Bandung, batin Friska Akasia. Wanita itu berdiri di balkon memandangi puluhan pohon pinus di depannya. Ia mengenakan jaket hitam yang tebal milik Edo, aroma parfum kopinya menguar tipis ke hidung. Friska merasakan hawa dingin yang membuatnya tidak merasa nyaman, embusan napasnya pun mengeluarkan asap seperti orang yang sedang merokok. Wanita itu menggigil, tetapi enggan masuk ke dalam ruang yang memiliki perapian dan lebih memilih menyendiri di sini. Bisik serangga terdengar di dalam kegelapan hutan pinus itu, diselingi oleh suara dedaunan yang tertiup angin malam. Ia bertanya-tanya tentang kematian, seperti apa rasanya berada di alam kubur? Sendirian, dan didatangi oleh malaikat yang mempertanyakan keimanannya. Bagaimana jika dirinya mati di dunia nyata? Apa ia akan tetap bisa masuk ke dalam dunia mimpi ini?
Letusan revolver terakhir milik Norin masih tampak jelas di kepala, tanpa suara dan sangat hening, begitu juga dengan senyum ibunya di berbagai tempat. Perasaan bersalah terus berdatangan dalam hati, seperti angin yang terus membelai rambut panjangnya saat ini. Hal itu membuat Friska ingin menangis lagi dan lagi, tetapi air matanya sudah mengering. Wanita itu merasa bahwa kematian ibunya dan Norin adalah karena kesalahan yang telah dilakukannya. Andai pagi itu ia tidak lumpuh dan harus dibawa ke rumah sakit, ibunya tidak perlu berada di jalanan hingga mengalami kecelakaan dahsyat. Begitu juga dengan Norin, andai Friska bisa menyelesaikan latihan di labirin itu saat pertama kali mencobanya, mungkin Norin tidak perlu berada di labirin lagi dan bertemu dengan Jubah.
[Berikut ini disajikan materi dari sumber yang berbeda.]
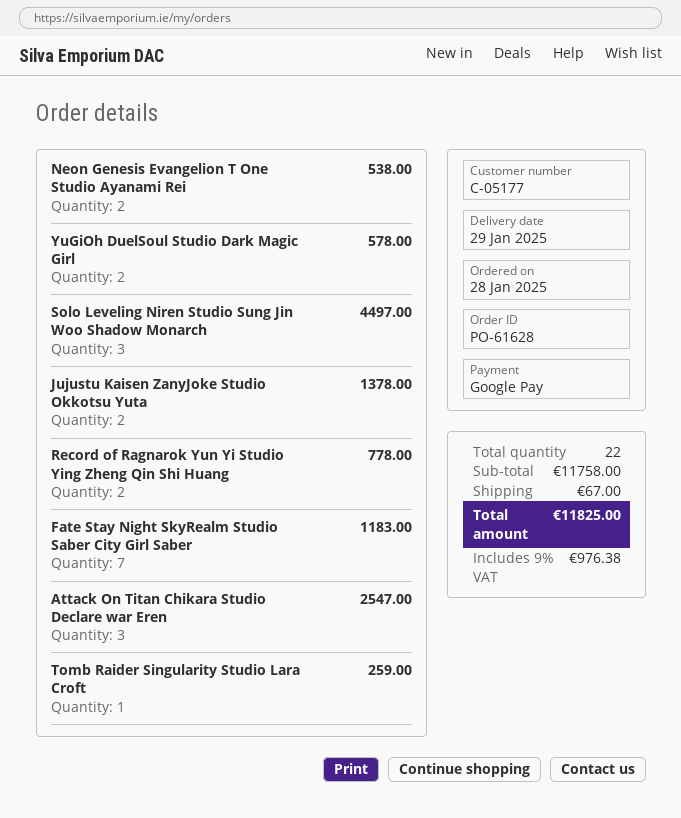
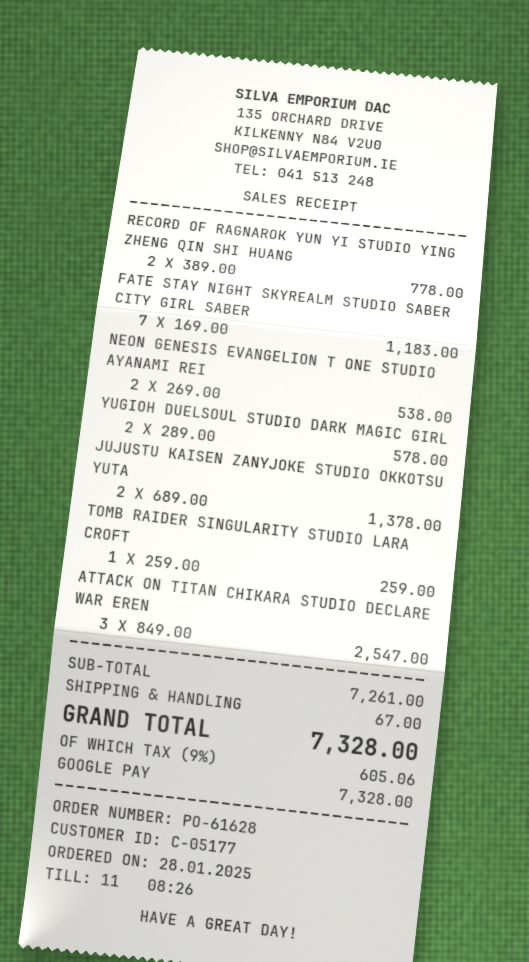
Solo Leveling Niren Studio Sung Jin Woo Shadow Monarch: 3 for 4497.00 -> none
subtotal: 11758.00 -> 7261.00
tax: 9% = 976.38 -> 9% = 605.06
total: 11825.00 -> 7328.00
Sebisa mungkin Friska mempertahankan kewarasannya dengan terus memikirkan keberadaan ibunya yang masih hidup di dunia mimpi ini, begitu juga dengan Yui, Edo, Bardi, dan semua orang yang membutuhkannya. Namun, tetap saja ada rasa bersalah lain yang datang, fakta bahwa ia telah mengabaikan Yui dan semua orang di dunia nyata. Friska ingat saat Yui memintanya agar tidur lebih cepat karena besok harus ke rumah sakit. Saat itu Friska ingin menolak pergi ke rumah sakit, tetapi wanita itu kehabisan energi untuk berdebat, ia lebih memilih melanjutkan diamnya dan kembali ke dunia mimpi ini.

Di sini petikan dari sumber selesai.